Bien entendu, à cette façon de penser les tenants des thérapies actuelles, répondent que certes tout n’est pas parfait, qu’il existe bien des inconvénients liés aux actes médicaux, mais que globalement les «progrès» faits, donnent des résultats plutôt positifs. Ces propos font généralement références à l’allongement de la durée de la vie, à la disparition de certaines pathologies et épidémies qui décimaient dans les siècles passées les populations.
Ces constatations appellent quelques réserves, pour l’allongement de la vie. Les statistiques sont relativement récentes, et que celle-ci a commencée à progresser bien avant la venue de la médecine technicienne. Si un bond en avant a été fait au 20°siècle, l’hygiène y a largement contribué. Il est utile de rappeler qu’il a fallut attendre la fin du 19° siècle, pour que les accoucheurs se lavent les mains avant de faire des accouchements. La mortalité infantile et celle des femmes en couches a fortement diminuée ce qui a en contre partie augmenté la durée de vie.
Des scientifiques, nous disent, laisser nous votre corps «marchandise», nous le gérerons, et nous lui ferons donner le meilleur, vous serez efficace, performant, et vous l’utiliserez très longtemps. La preuve, nous gagnons 3 mois de vie chaque année.
Donc, les tenants de ces théories s’attribuent allègrement les bénéfices de cet allongement de la vie.
Il faut dire que ce type d’argument à la défense des prouesses de la médecine, laisse difficilement indifférent. Or, ainsi que nous l’avons dit, les choses ne se passent pas tout à fait comme cela et font abstraction d’un certain nombre de considérations :
- Lorsque l’on allonge la durée de la vie, c’est souvent ajouter pour des patients en phase terminale des jours aux jours, c’est viser une performance qui est dans la lignée de ce que fait ou veulent faire nos techniques industrielles.

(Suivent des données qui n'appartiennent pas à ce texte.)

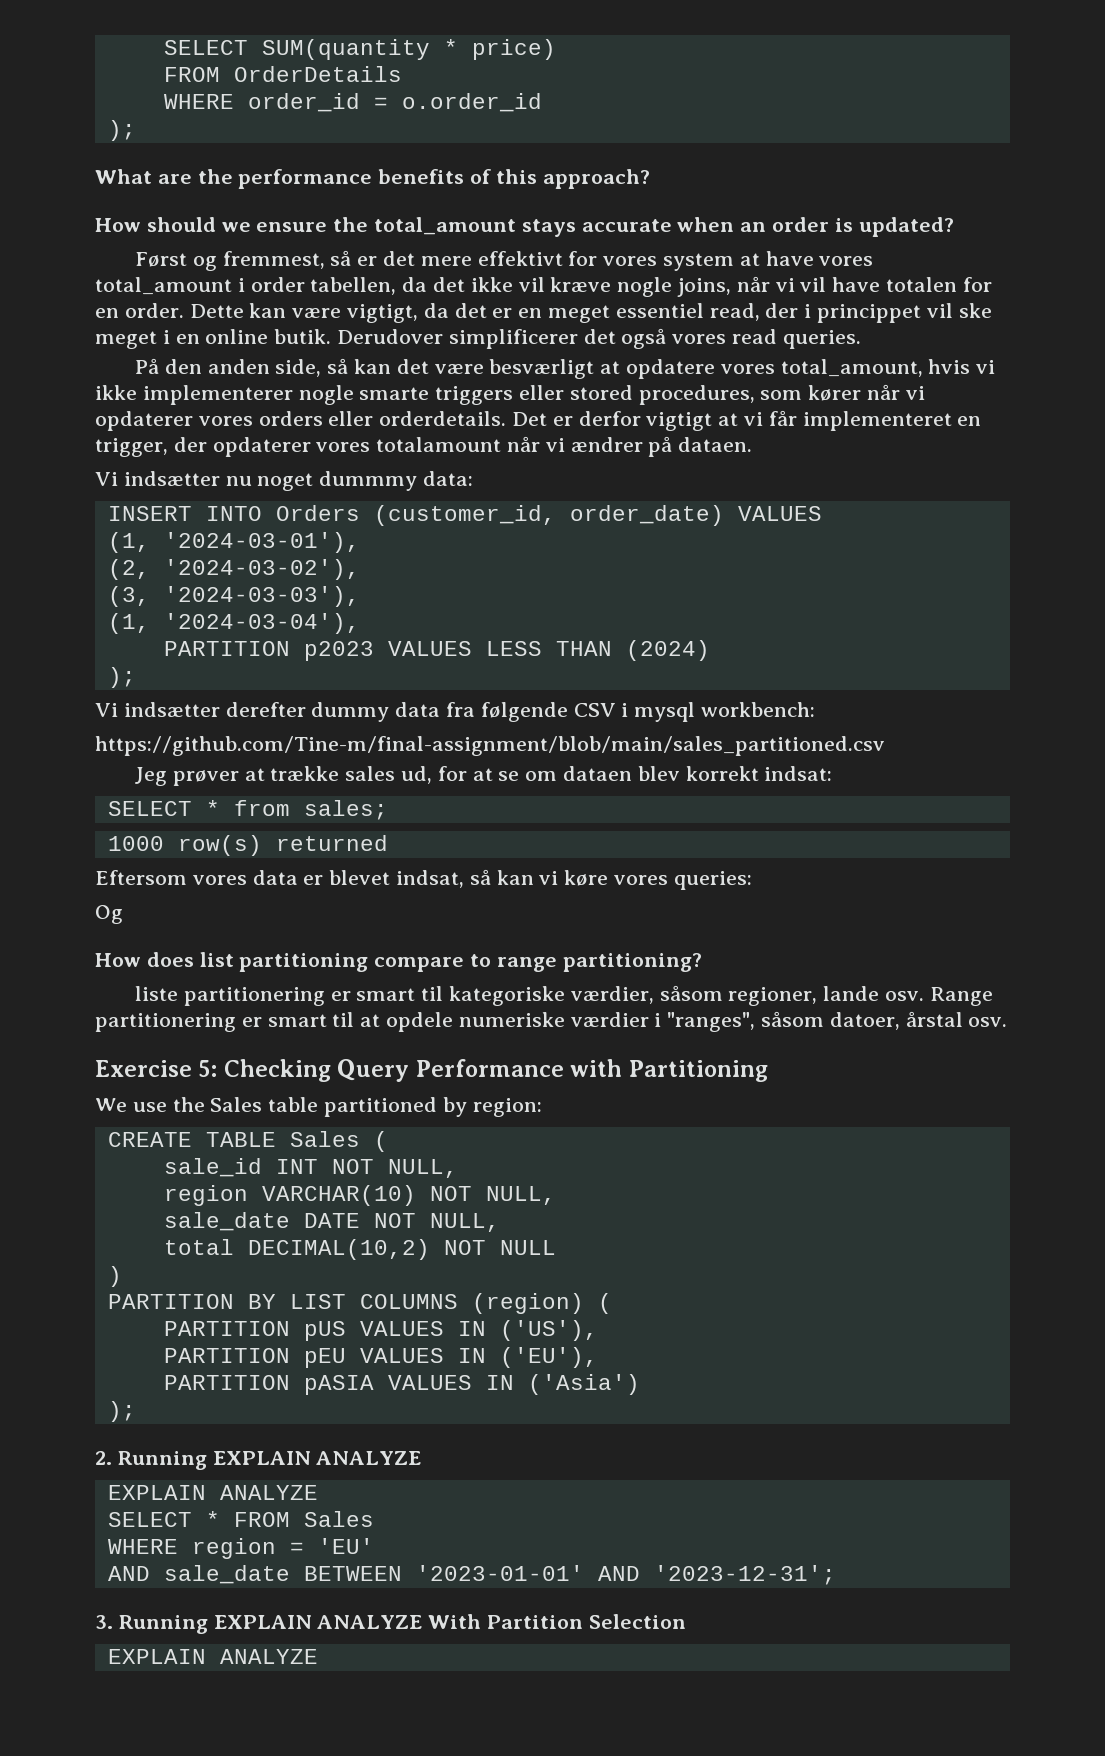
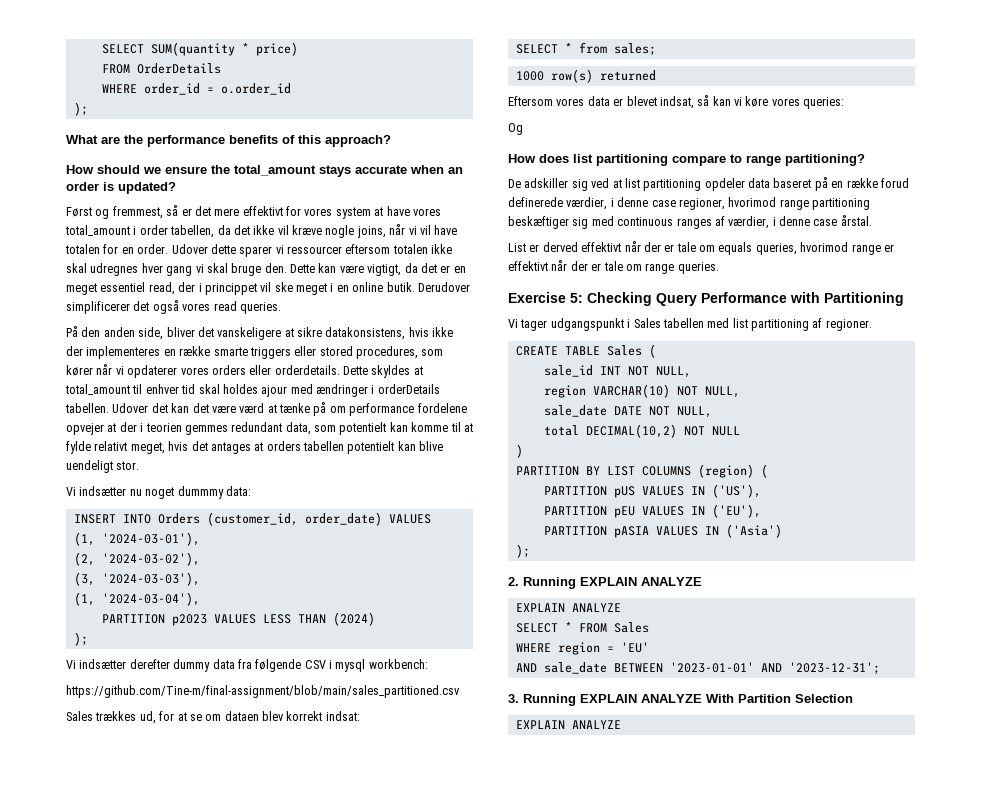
+ Udover dette sparer vi ressourcer eftersom totalen ikke skal udregnes hver gang vi skal bruge den.
- På den anden side, så kan det være besværligt at opdatere vores total_amount, hvis vi ikke implementerer nogle smarte triggers eller stored procedures, som kører når vi opdaterer vores orders eller orderdetails.
+ På den anden side, bliver det vanskeligere at sikre datakonsistens, hvis ikke der implementeres en række smarte triggers eller stored procedures, som kører når vi opdaterer vores orders eller orderdetails.
- Det er derfor vigtigt at vi får implementeret en trigger, der opdaterer vores totalamount når vi ændrer på dataen.
+ Dette skyldes at total_amount til enhver tid skal holdes ajour med ændringer i orderDetails tabellen. Udover det kan det være værd at tænke på om performance fordelene opvejer at der i teorien gemmes redundant data, som potentielt kan komme til at fylde relativt meget, hvis det antages at orders tabellen potentielt kan blive uendeligt stor.
- Jeg prøver at trække sales ud, for at se om dataen blev korrekt indsat:
+ Sales trækkes ud, for at se om dataen blev korrekt indsat:
- liste partitionering er smart til kategoriske værdier, såsom regioner, lande osv. Range partitionering er smart til at opdele numeriske værdier i "ranges", såsom datoer, årstal osv.
+ De adskiller sig ved at list partitioning opdeler data baseret på en række forud definerede værdier, i denne case regioner, hvorimod range partitioning beskæftiger sig med continuous ranges af værdier, i denne case årstal.
+ List er derved effektivt når der er tale om equals queries, hvorimod range er effektivt når der er tale om range queries.
- We use the Sales table partitioned by region:
+ Vi tager udgangspunkt i Sales tabellen med list partitioning af regioner.

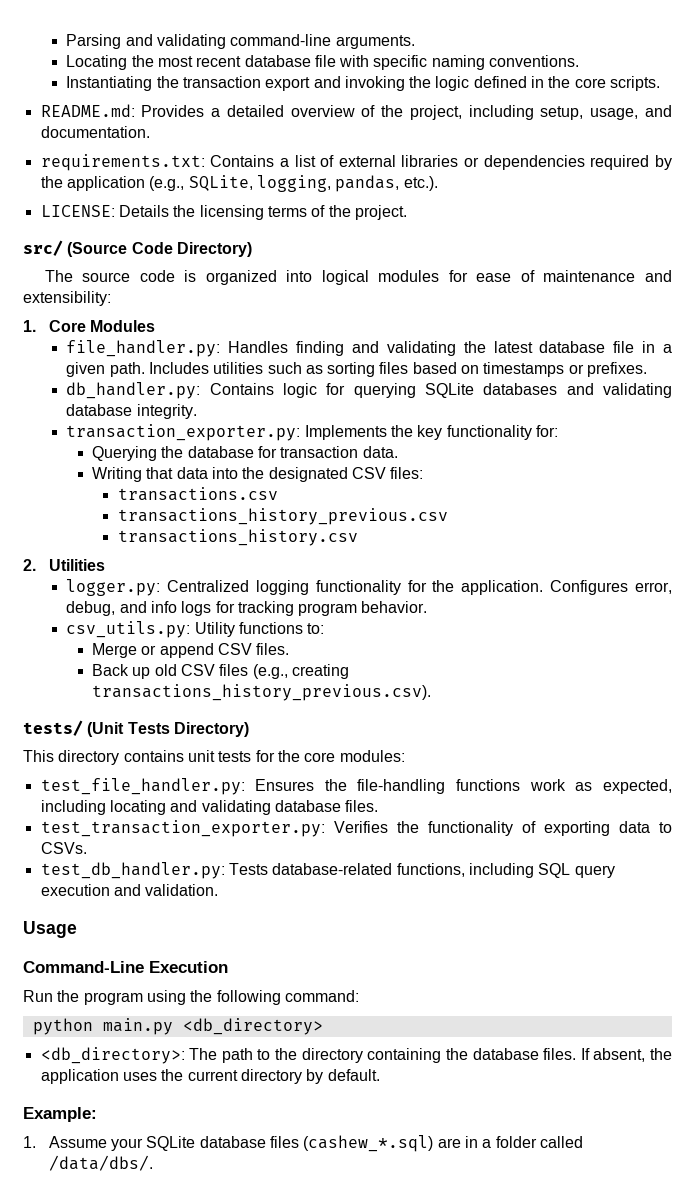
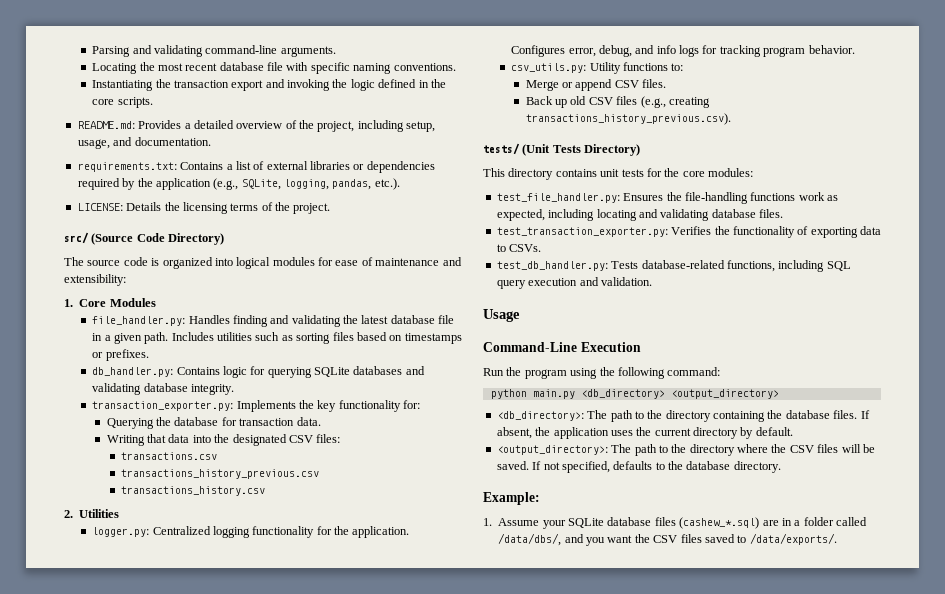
- python main.py <db_directory>
+ python main.py <db_directory> <output_directory>
+ <output_directory>: The path to the directory where the CSV files will be saved. If not specified, defaults to the database directory.
- 1. Assume your SQLite database files (cashew_*.sql) are in a folder called /data/dbs/.
+ 1. Assume your SQLite database files (cashew_*.sql) are in a folder called /data/dbs/, and you want the CSV files saved to /data/exports/.

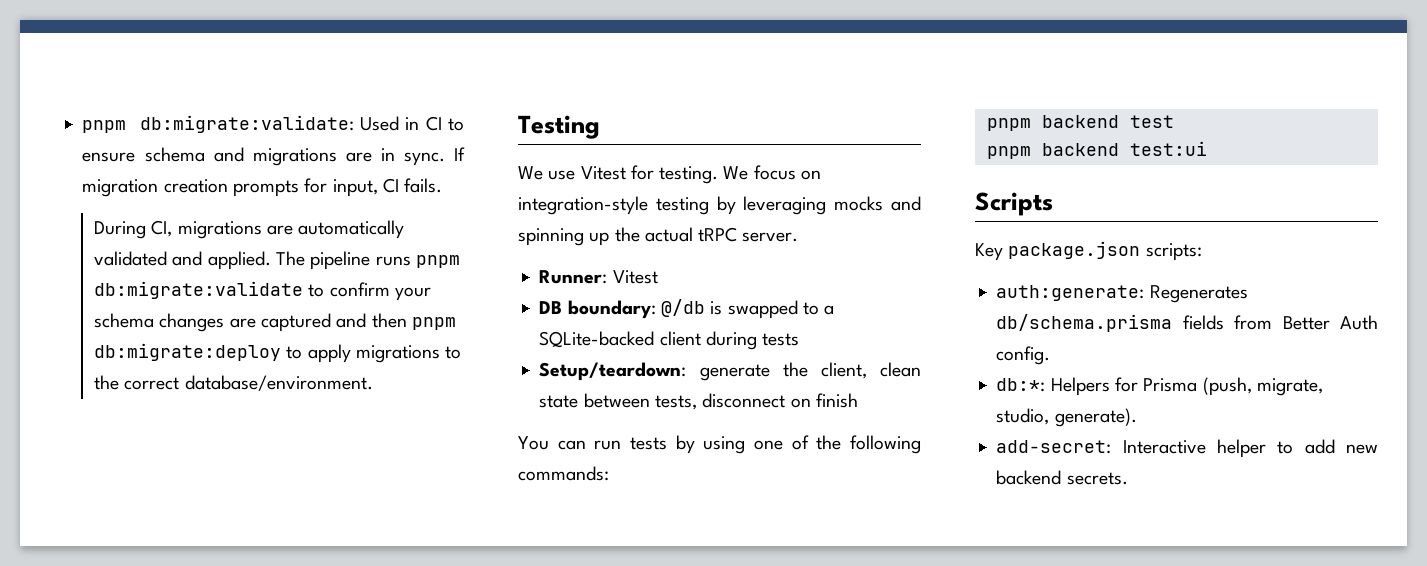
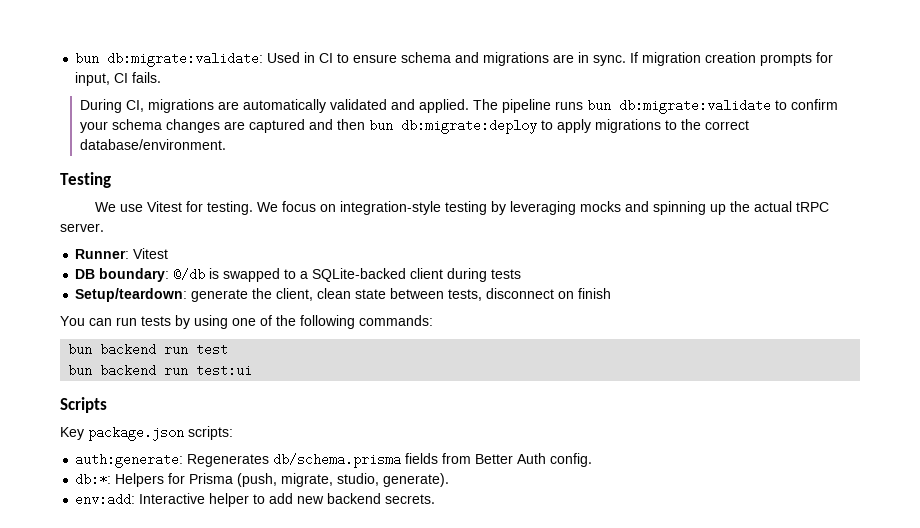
- pnpm db:migrate:validate: Used in CI to ensure schema and migrations are in sync.
+ bun db:migrate:validate: Used in CI to ensure schema and migrations are in sync.
- The pipeline runs pnpm db:migrate:validate to confirm your schema changes are captured and then pnpm db:migrate:deploy to apply migrations to the correct database/environment.
+ The pipeline runs bun db:migrate:validate to confirm your schema changes are captured and then bun db:migrate:deploy to apply migrations to the correct database/environment.
- pnpm backend test
- pnpm backend test:ui
+ bun backend run test
+ bun backend run test:ui
- add-secret: Interactive helper to add new backend secrets.
+ env:add: Interactive helper to add new backend secrets.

- Si l’on considère que l’on gagne 3 mois de vie par an, les probabilités d’espérance de vie pour un enfant qui nait aujourd’hui seraient donc les suivantes :
- si la moyenne de vie actuelle pour un homme est de 76 ans, le jeune garçon qui naît aujourd’hui vivra donc 76 : 4 X 5 = 95 ans environ et pour une petite fille 82 : 4 X 5 = 102 ans, cette extrapolation est peut être optimiste, mais pas très sérieuse. Elle est faite en fonction de références passées récentes et la projection sur l’avenir, ne peut être que pour le moins incertaine. Elle ne tient pas compte de données qui sont inquantifiables, à savoir les aléas imprévisibles liés aux systèmes vivants.
*Il s’agit, bien entendu de l’opinion d’Yvan Illitch, qui au regard des statistiques est inexacte. La durée au delà de 65 ans, a effectivement progressée ces cinquante dernières années, la plupart du temps avec accroissement de pathologies et de dépendances aux soins.